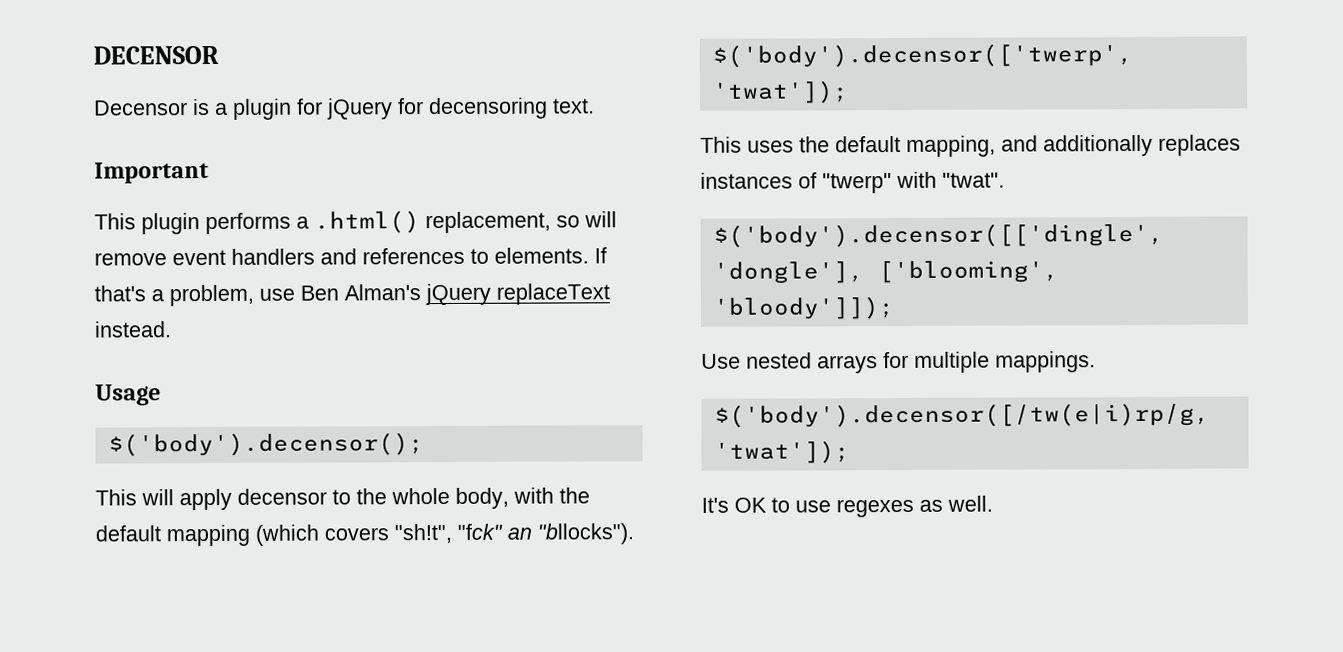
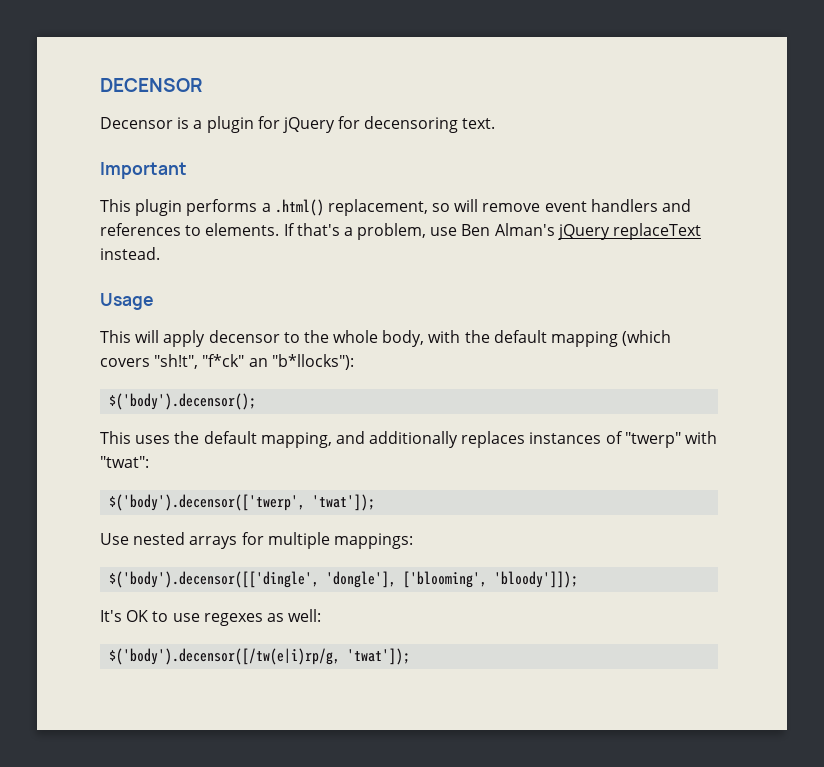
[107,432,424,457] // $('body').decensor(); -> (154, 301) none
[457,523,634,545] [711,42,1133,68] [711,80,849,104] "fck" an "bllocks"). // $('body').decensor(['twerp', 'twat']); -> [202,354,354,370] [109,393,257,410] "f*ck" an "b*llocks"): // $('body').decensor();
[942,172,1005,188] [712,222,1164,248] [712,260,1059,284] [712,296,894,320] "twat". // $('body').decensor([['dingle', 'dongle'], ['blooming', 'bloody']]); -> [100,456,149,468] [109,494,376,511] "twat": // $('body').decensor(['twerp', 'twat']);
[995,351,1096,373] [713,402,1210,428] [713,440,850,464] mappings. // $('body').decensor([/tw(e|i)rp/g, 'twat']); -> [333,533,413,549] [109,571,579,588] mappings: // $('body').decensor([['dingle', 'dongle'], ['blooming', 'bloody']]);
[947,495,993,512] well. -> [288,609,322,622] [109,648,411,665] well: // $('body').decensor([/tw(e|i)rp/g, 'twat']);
...
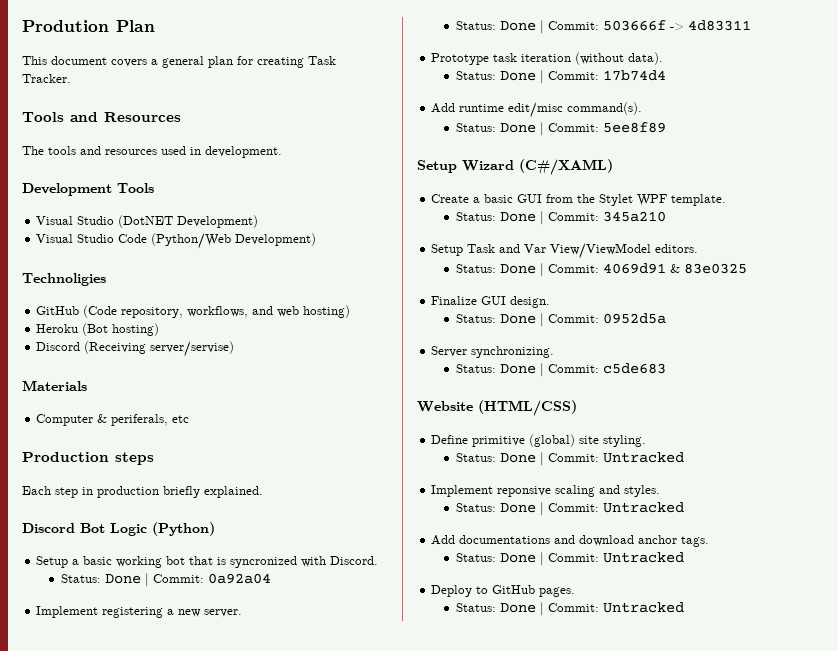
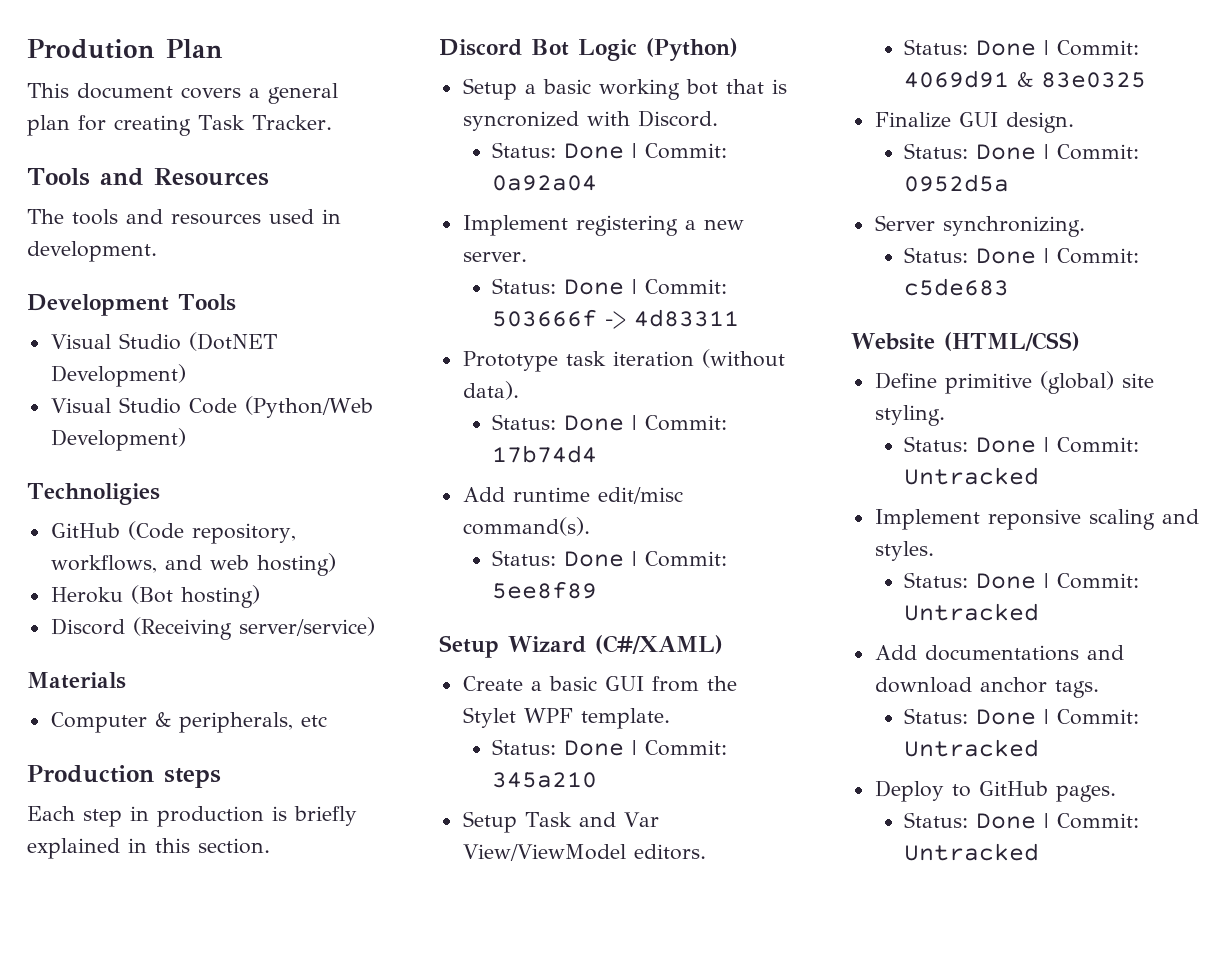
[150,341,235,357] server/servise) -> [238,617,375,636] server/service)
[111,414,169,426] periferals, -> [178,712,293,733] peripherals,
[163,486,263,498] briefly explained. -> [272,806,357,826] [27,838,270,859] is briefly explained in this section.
---
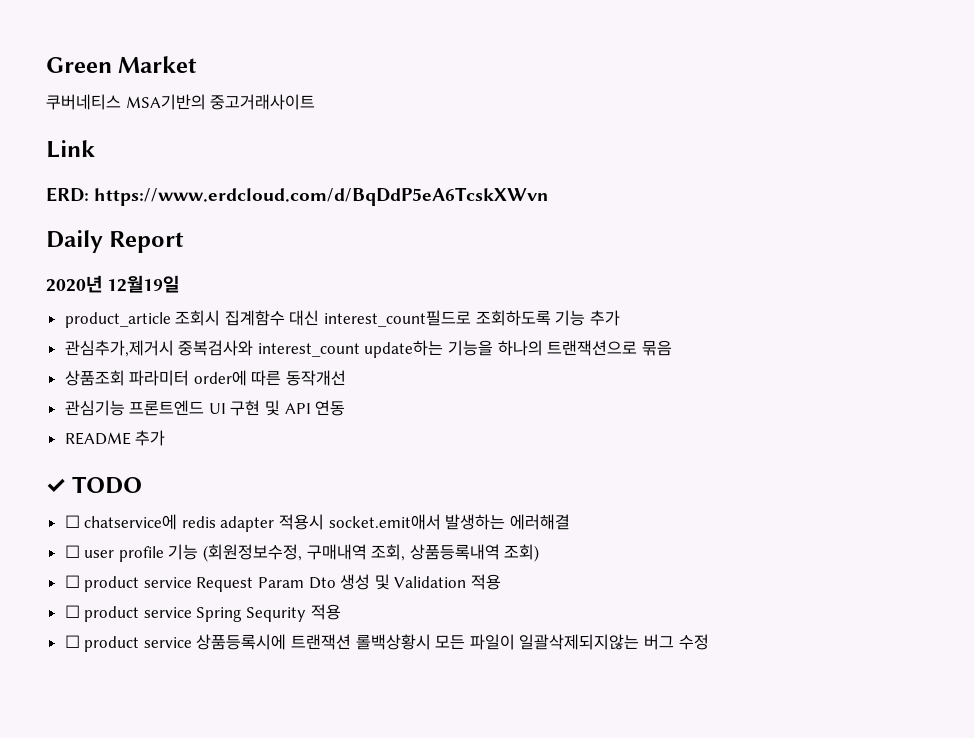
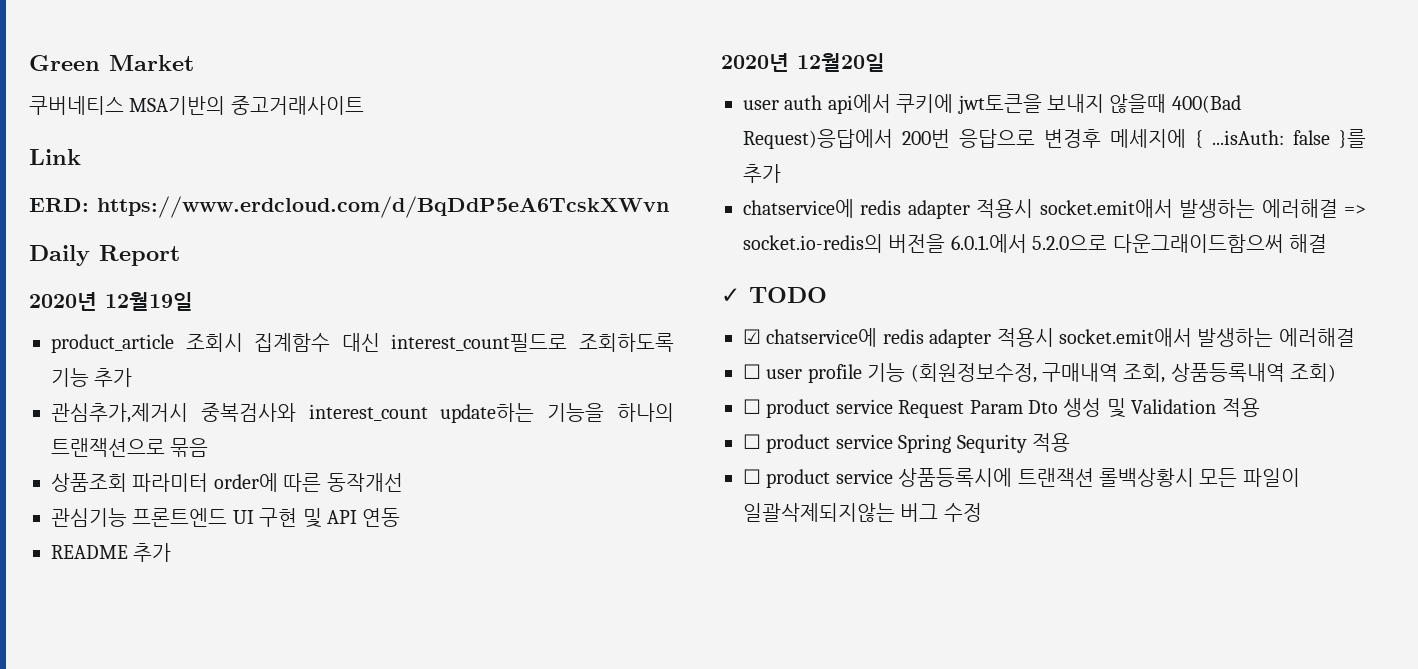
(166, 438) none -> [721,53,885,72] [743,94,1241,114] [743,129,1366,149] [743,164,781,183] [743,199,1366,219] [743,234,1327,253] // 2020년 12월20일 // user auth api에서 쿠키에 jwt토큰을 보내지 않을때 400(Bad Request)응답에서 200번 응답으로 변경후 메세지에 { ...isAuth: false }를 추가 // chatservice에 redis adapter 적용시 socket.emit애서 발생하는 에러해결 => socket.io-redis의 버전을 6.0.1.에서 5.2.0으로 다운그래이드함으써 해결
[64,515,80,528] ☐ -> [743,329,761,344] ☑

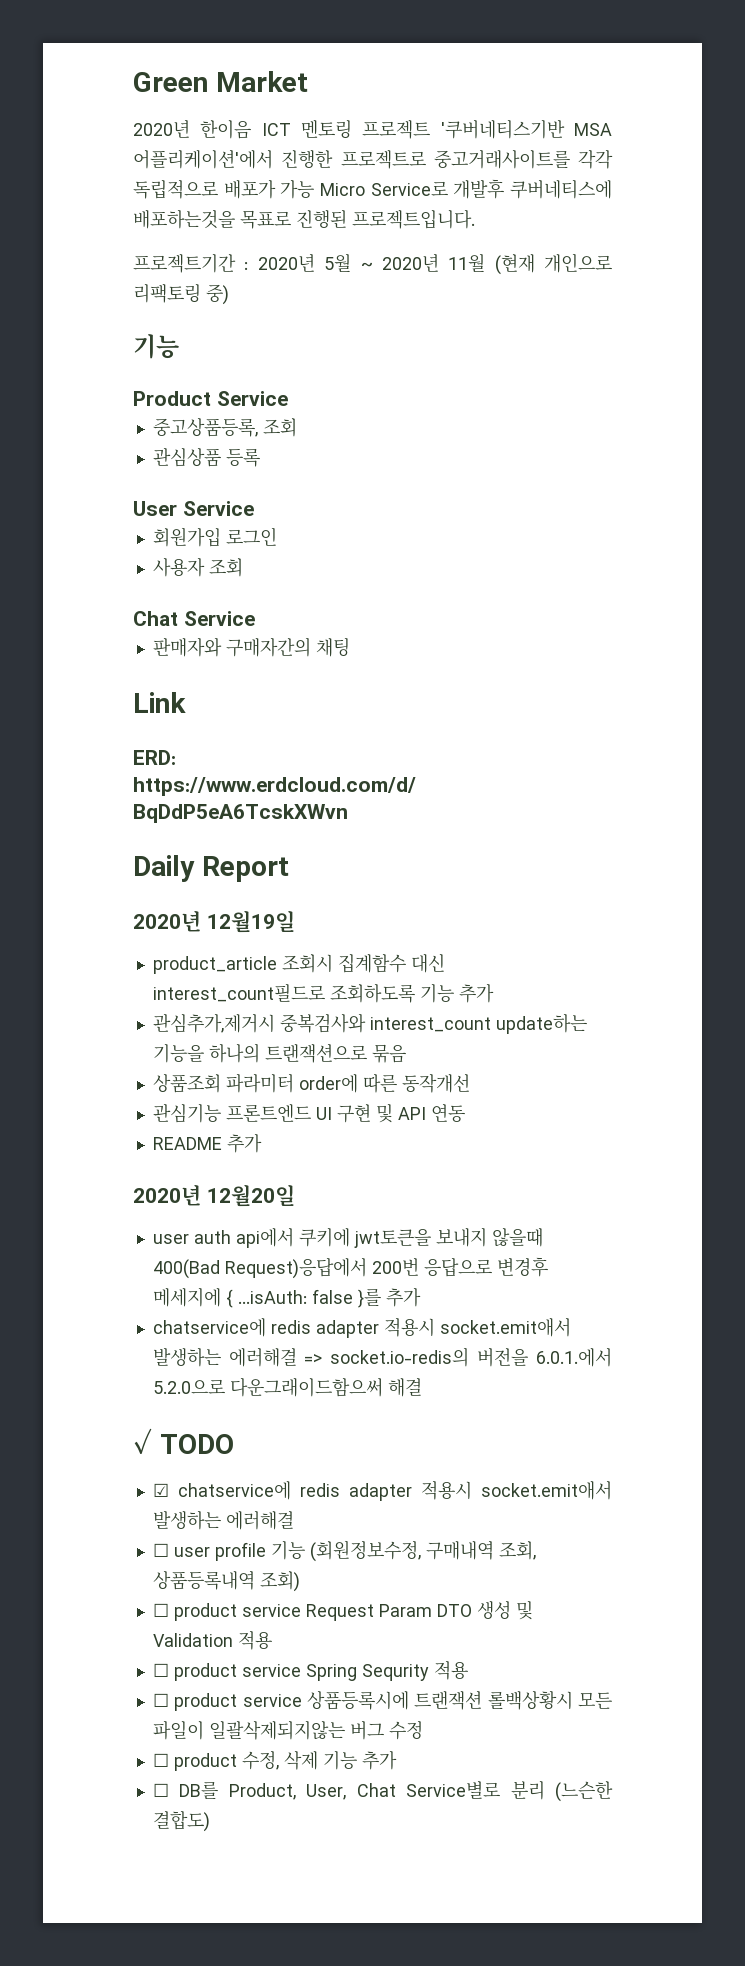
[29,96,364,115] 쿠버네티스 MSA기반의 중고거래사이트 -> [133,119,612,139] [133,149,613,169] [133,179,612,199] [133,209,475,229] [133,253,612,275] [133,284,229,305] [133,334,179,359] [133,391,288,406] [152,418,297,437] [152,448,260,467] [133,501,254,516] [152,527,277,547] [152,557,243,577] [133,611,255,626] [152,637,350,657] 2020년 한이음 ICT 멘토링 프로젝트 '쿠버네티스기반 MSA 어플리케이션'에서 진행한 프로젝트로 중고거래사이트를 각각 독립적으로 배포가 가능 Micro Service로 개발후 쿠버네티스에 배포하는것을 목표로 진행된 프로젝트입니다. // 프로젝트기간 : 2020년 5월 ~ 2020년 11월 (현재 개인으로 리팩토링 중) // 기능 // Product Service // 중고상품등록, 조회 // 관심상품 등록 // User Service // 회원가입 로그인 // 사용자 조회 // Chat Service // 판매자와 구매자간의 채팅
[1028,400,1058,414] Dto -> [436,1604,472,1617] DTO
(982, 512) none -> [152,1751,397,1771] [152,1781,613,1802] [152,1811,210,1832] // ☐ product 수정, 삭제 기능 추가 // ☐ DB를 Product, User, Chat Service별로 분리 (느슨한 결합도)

**What is needed:** Starting with the line that has "(166, 438) none" and ending with the line that has "(982, 512) none", repeat the lines above exactly, omitting every picture.

**Reply to the exercise:**
(166, 438) none -> [721,53,885,72] [743,94,1241,114] [743,129,1366,149] [743,164,781,183] [743,199,1366,219] [743,234,1327,253] // 2020년 12월20일 // user auth api에서 쿠키에 jwt토큰을 보내지 않을때 400(Bad Request)응답에서 200번 응답으로 변경후 메세지에 { ...isAuth: false }를 추가 // chatservice에 redis adapter 적용시 socket.emit애서 발생하는 에러해결 => socket.io-redis의 버전을 6.0.1.에서 5.2.0으로 다운그래이드함으써 해결
[64,515,80,528] ☐ -> [743,329,761,344] ☑

[29,96,364,115] 쿠버네티스 MSA기반의 중고거래사이트 -> [133,119,612,139] [133,149,613,169] [133,179,612,199] [133,209,475,229] [133,253,612,275] [133,284,229,305] [133,334,179,359] [133,391,288,406] [152,418,297,437] [152,448,260,467] [133,501,254,516] [152,527,277,547] [152,557,243,577] [133,611,255,626] [152,637,350,657] 2020년 한이음 ICT 멘토링 프로젝트 '쿠버네티스기반 MSA 어플리케이션'에서 진행한 프로젝트로 중고거래사이트를 각각 독립적으로 배포가 가능 Micro Service로 개발후 쿠버네티스에 배포하는것을 목표로 진행된 프로젝트입니다. // 프로젝트기간 : 2020년 5월 ~ 2020년 11월 (현재 개인으로 리팩토링 중) // 기능 // Product Service // 중고상품등록, 조회 // 관심상품 등록 // User Service // 회원가입 로그인 // 사용자 조회 // Chat Service // 판매자와 구매자간의 채팅
[1028,400,1058,414] Dto -> [436,1604,472,1617] DTO
(982, 512) none -> [152,1751,397,1771] [152,1781,613,1802] [152,1811,210,1832] // ☐ product 수정, 삭제 기능 추가 // ☐ DB를 Product, User, Chat Service별로 분리 (느슨한 결합도)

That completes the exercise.